Le gouvernement bloque le prix de l'électricité au 1er août
Au 1ᵉʳ août, tous les ans, le tarif d’utilisation des réseaux publics d’électricité (TURPE) augmente pour prendre en compte l’inflation. Cette année, le gouvernement a décidé de le bloquer. Une décision politique populaire, mais qui ne sera pas sans conséquences.
Pas besoin du NFP pour bloquer les prix
Chaque année, la Commission de Régulation de l’Energie annonce quelques mois d’avance le niveau d’augmentation du TURPE pour le 1ᵉʳ août. L’an dernier, c’était le 7 juin.
Seulement, avec les élections législatives, le calendrier a été chamboulé, et la CRE a observé un silence surprenant sur une augmentation pourtant légale et habituelle. Enedis, et les ELD, sont en charge du service public de distribution d’électricité. RTE gère, quant à lui, le réseau de transport, schématiquement, les lignes à haute tension. À ce titre, ils sont rémunérés pour l’essentiel par un tarif fixé par la CRE qui couvre leurs charges et rémunère leur capital. Pour prendre en compte l’inflation, ce tarif, le TURPE, augmente chaque année et cette augmentation se reflète dans chaque facture, quel que soit le fournisseur d’énergie.
Selon une estimation de Selectra, une augmentation de l’ordre de 4% du TURPE était attendue cette année, ce qui aurait dû générer une hausse de l’ordre de 1% des factures d’électricité au 1ᵉʳ août 2024.
D’après une information du Parisien, le ministre Roland Lescure a décidé aujourd’hui 15 juillet que cette hausse n’aurait pas lieu. Aucune confirmation n’était toutefois accessible sur le site de la CRE, le compte X du ministre, ni même le site du ministère au matin du 15 juillet.
Quelles conséquences ?
La première conséquence est pour les gestionnaires de réseau de distribution (GRD), au premier rang desquels Enedis, mais aussi Strasbourg Electricité Réseaux, SRD ou encore Gérédis.

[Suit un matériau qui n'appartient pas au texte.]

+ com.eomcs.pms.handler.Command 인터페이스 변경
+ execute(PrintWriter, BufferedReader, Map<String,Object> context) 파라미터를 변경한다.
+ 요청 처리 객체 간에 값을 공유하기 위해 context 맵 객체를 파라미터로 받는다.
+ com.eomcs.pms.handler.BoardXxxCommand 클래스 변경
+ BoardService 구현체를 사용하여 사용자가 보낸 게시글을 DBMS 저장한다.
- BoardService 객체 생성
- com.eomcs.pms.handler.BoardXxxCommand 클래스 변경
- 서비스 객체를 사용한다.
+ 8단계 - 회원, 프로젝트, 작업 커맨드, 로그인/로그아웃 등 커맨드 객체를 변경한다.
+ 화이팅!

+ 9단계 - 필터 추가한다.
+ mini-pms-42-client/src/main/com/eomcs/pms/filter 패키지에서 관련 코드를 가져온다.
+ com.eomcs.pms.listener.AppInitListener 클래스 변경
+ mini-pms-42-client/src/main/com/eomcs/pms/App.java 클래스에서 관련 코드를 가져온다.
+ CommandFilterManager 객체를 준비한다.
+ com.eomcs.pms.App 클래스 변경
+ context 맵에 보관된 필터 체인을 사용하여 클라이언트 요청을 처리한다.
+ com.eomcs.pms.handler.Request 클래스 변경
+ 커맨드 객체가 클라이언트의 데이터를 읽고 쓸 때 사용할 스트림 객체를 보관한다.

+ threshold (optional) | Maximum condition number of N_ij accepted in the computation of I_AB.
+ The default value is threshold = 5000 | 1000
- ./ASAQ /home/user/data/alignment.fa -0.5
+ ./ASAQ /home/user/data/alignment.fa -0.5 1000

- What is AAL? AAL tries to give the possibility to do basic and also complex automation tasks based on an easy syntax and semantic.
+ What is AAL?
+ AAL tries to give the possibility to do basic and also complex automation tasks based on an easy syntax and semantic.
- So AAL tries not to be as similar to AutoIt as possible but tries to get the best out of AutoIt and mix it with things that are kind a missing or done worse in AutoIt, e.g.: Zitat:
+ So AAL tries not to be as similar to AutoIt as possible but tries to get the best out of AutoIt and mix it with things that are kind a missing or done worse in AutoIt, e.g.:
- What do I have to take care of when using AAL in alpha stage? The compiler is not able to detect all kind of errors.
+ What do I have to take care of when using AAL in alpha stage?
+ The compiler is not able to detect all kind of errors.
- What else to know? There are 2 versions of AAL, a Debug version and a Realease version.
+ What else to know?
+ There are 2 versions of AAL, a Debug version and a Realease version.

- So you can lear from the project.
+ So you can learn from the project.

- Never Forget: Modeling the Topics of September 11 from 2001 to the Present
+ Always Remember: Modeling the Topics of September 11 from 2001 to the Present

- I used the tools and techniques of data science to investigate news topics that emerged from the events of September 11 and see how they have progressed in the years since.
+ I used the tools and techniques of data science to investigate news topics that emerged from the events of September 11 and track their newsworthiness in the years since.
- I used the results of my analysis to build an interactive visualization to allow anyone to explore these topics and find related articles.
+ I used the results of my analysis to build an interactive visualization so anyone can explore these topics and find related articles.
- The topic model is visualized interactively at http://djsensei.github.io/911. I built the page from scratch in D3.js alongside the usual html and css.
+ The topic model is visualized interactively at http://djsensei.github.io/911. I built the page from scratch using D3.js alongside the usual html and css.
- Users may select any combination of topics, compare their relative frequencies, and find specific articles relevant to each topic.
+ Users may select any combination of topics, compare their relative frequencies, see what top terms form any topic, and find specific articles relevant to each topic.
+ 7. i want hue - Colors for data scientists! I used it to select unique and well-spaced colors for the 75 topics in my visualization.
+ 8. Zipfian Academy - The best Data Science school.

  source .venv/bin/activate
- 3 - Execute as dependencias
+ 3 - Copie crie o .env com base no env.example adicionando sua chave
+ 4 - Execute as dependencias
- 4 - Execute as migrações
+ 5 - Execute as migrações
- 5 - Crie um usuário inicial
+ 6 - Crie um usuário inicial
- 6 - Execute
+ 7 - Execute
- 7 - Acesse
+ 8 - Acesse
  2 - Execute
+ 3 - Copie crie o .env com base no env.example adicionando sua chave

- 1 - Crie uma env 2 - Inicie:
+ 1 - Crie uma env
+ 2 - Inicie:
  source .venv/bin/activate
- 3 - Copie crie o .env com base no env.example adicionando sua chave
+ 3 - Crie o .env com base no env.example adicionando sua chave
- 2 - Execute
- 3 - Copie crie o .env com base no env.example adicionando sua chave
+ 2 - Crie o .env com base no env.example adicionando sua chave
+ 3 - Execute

Ces entreprises vont accumuler des pertes liées à un financement insuffisant de leurs charges par le tarif public. La décision de blocage du prix s’opposant à la loi qui dispose que les charges des gestionnaires de réseau doivent être couvertes par le tarif d’utilisation des réseaux pourrait finir par être annulée par le Conseil d’État.
Dans un contexte de baisse de la consommation d’électricité nationale, les GRD souffrent déjà d’une baisse de leurs recettes, assises sur la consommation. En effet, les coûts du réseau sont largement fixes, et toute baisse de la consommation se ressent directement dans les profits (ou pertes) de l’entreprise. Le blocage du TURPE, les empêchant de voir leur tarif indexé sur l’inflation, risque d’aggraver leur situation.
La hausse du TURPE absorbée dans la baisse de la part fourniture au 1ᵉʳ février 2025 ?
Au 1ᵉʳ février 2025, le marché anticipe une baisse de la part fourniture du tarif réglementé, devant se matérialiser par une baisse de la facture de tous les clients du tarif bleu ou d’une offre indexée dessus de l’ordre de 10%. Il faudrait donc s’attendre à une baisse d’une magnitude moindre, mais qui permettra d’augmenter le TURPE. Rappelons que cette baisse doit aussi absorber la remontée à son niveau normal de l’accise sur l’électricité, une taxe importante qui doit remonter de 10€ par MWh après une baisse conjoncturelle liée à la crise de l’énergie.
La CRE a publié un communiqué le 15 juillet 2024 annonçant que le ministre en charge de l’énergie avait refusé de publier la délibération portant augmentation annuelle du TURPE et d’utiliser son délai de deux mois lui permettant de demander une nouvelle délibération. La « patate chaude » serait alors probablement transmise à un futur gouvernement. On peut s’attendre à une négociation entre la CRE et les GRD afin que ceux-ci acceptent une hausse moins importante. La CRE a déjà fait réduire significativement les demandes d’augmentation de l’ATRD de GRDF il y a quelques mois, dans un contexte de forte baisse de la consommation.
Compte tenu du bon état du réseau électrique français, il est improbable que cette décision ait des répercussions sur la qualité de service. Il faudra néanmoins d’une manière ou d’une autre financer les charges des gestionnaires de réseau.